__The task__. Every entry should be reproduced precisely, with each picture left out.

__Source data__.
::::::
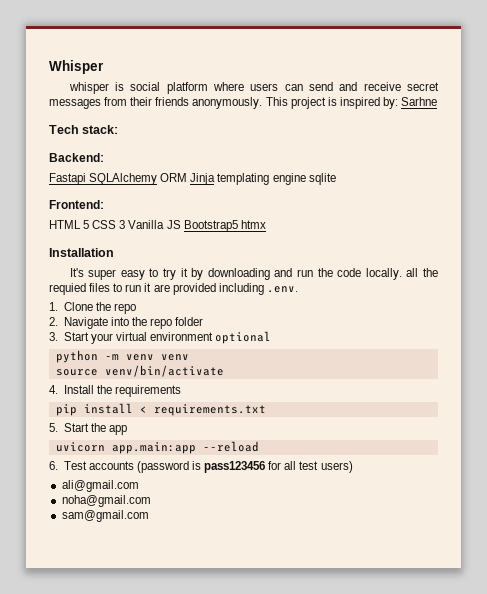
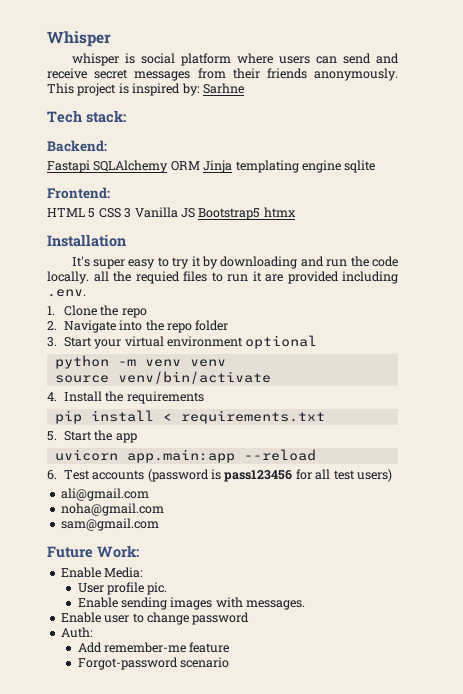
+ Future Work:
+ Enable Media:
+ User profile pic.
+ Enable sending images with messages.
+ Enable user to change password
+ Auth:
+ Add remember-me feature
+ Forgot-password scenario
::::::
__Output below__.
+ Future Work:
+ Enable Media:
+ User profile pic.
+ Enable sending images with messages.
+ Enable user to change password
+ Auth:
+ Add remember-me feature
+ Forgot-password scenario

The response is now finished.